## [DATA UNDER STUDY]
----
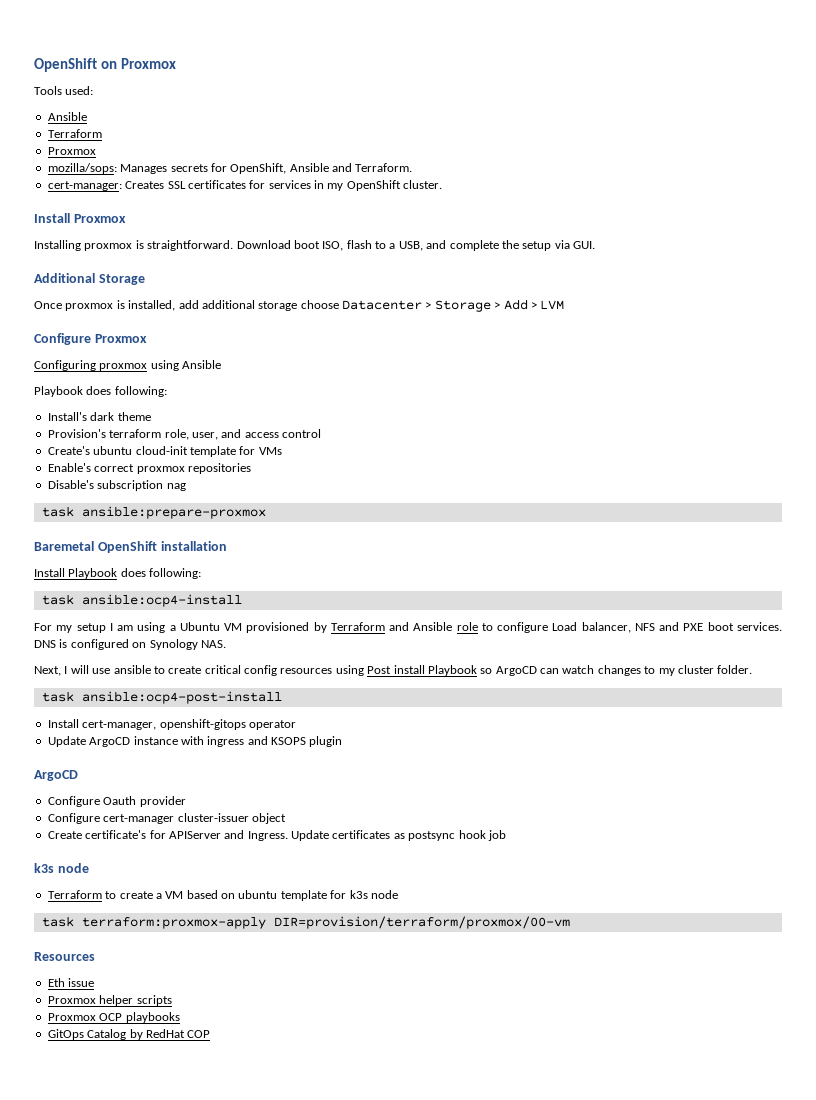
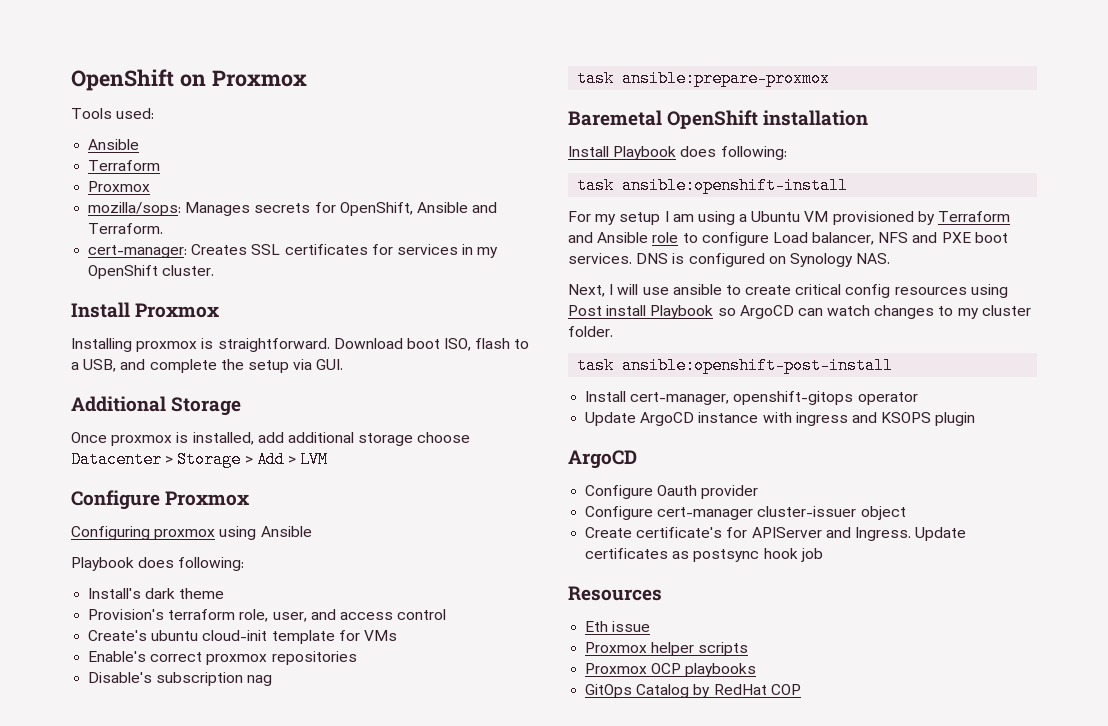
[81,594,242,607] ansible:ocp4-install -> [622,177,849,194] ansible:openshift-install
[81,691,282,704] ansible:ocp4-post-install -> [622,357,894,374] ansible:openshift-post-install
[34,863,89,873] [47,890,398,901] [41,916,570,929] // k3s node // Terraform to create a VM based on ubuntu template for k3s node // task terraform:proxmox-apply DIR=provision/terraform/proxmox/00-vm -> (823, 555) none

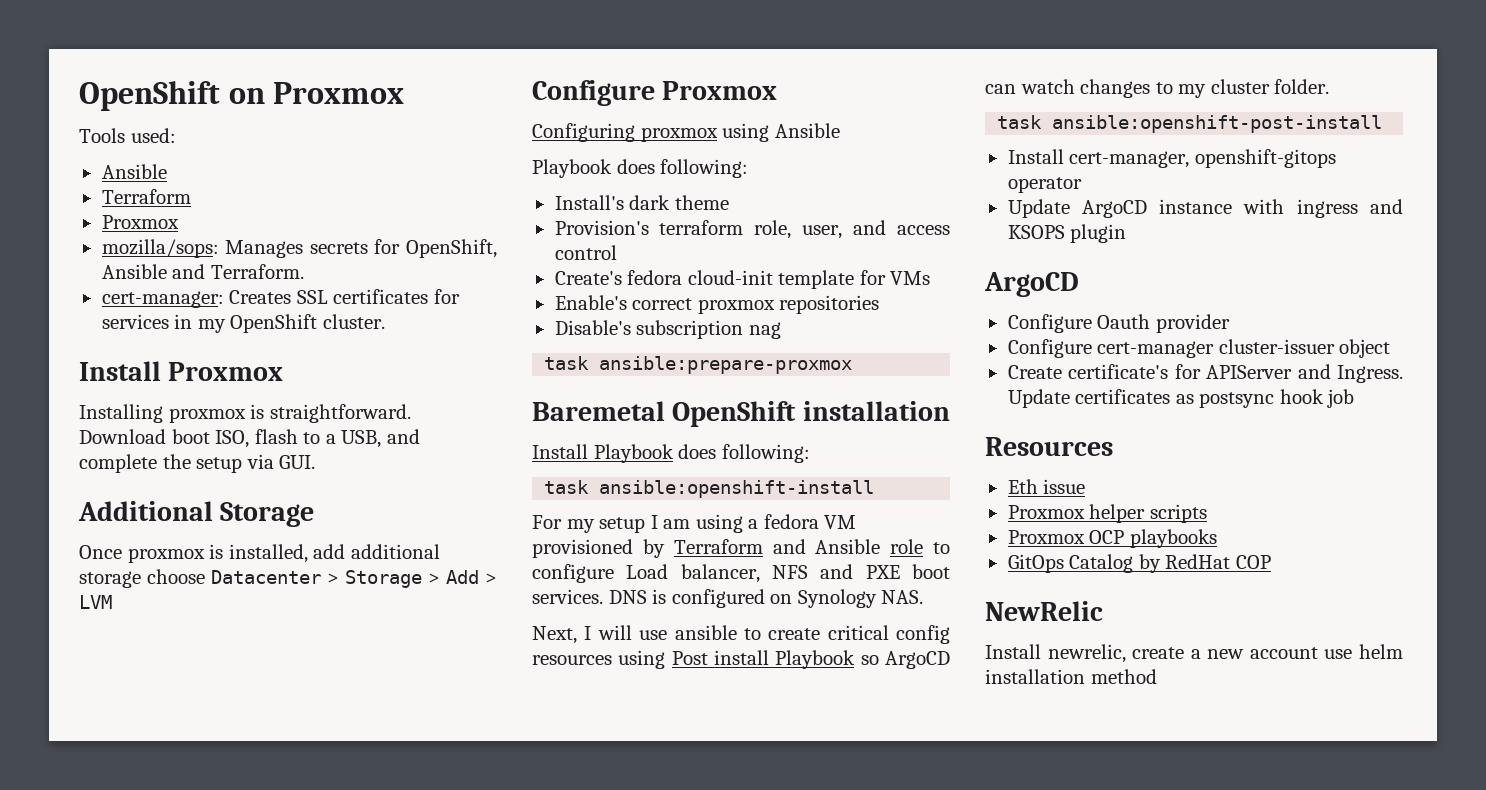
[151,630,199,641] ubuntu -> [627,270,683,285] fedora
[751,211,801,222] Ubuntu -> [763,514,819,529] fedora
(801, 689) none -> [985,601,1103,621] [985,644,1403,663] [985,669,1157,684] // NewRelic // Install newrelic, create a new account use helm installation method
----
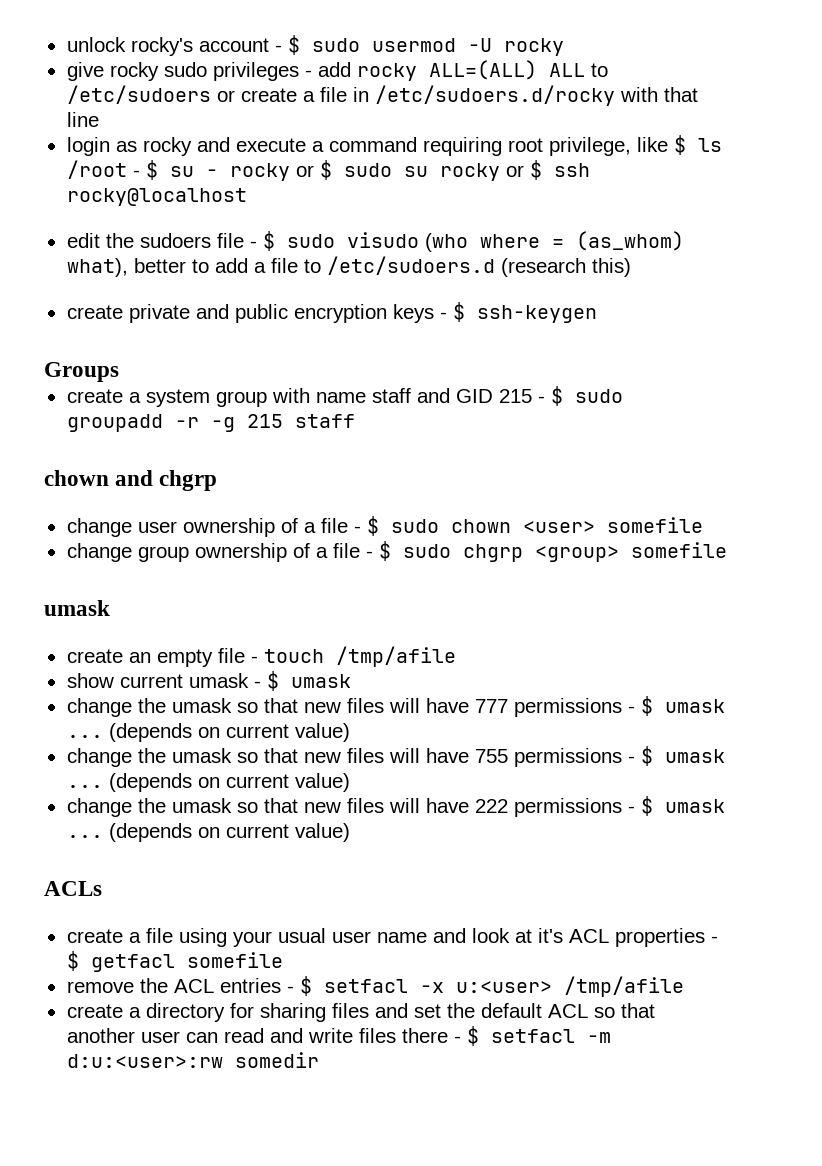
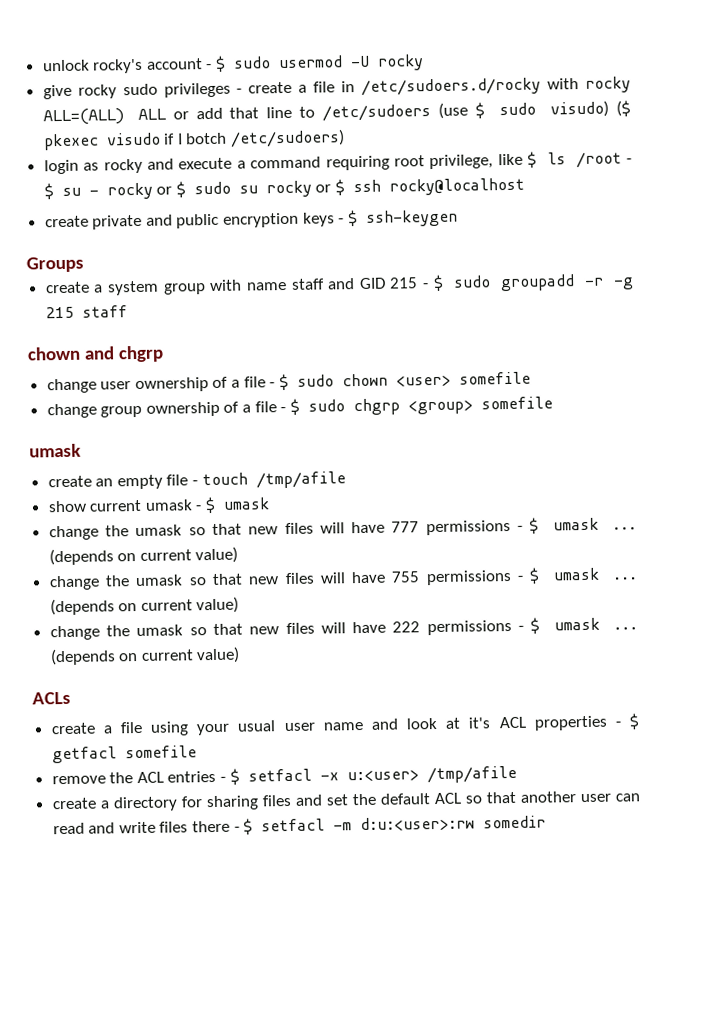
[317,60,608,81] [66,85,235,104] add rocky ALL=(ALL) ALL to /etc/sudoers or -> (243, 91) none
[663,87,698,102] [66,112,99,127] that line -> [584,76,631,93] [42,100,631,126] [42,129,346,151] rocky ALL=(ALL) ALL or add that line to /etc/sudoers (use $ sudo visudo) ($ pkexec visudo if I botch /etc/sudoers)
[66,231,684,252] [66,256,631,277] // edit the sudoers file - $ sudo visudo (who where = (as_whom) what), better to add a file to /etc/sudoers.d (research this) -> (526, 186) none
----
## [TASK ITEM]
Only the lines starting at the one that includes "[81,594,242,607] ansible:ocp4-install ->" and ending at the one that includes "[751,211,801,222] Ubuntu ->" should be retyped, exactly, from the records above; no pictures.

## [RESPONSE BOX]
[81,594,242,607] ansible:ocp4-install -> [622,177,849,194] ansible:openshift-install
[81,691,282,704] ansible:ocp4-post-install -> [622,357,894,374] ansible:openshift-post-install
[34,863,89,873] [47,890,398,901] [41,916,570,929] // k3s node // Terraform to create a VM based on ubuntu template for k3s node // task terraform:proxmox-apply DIR=provision/terraform/proxmox/00-vm -> (823, 555) none

[151,630,199,641] ubuntu -> [627,270,683,285] fedora
[751,211,801,222] Ubuntu -> [763,514,819,529] fedora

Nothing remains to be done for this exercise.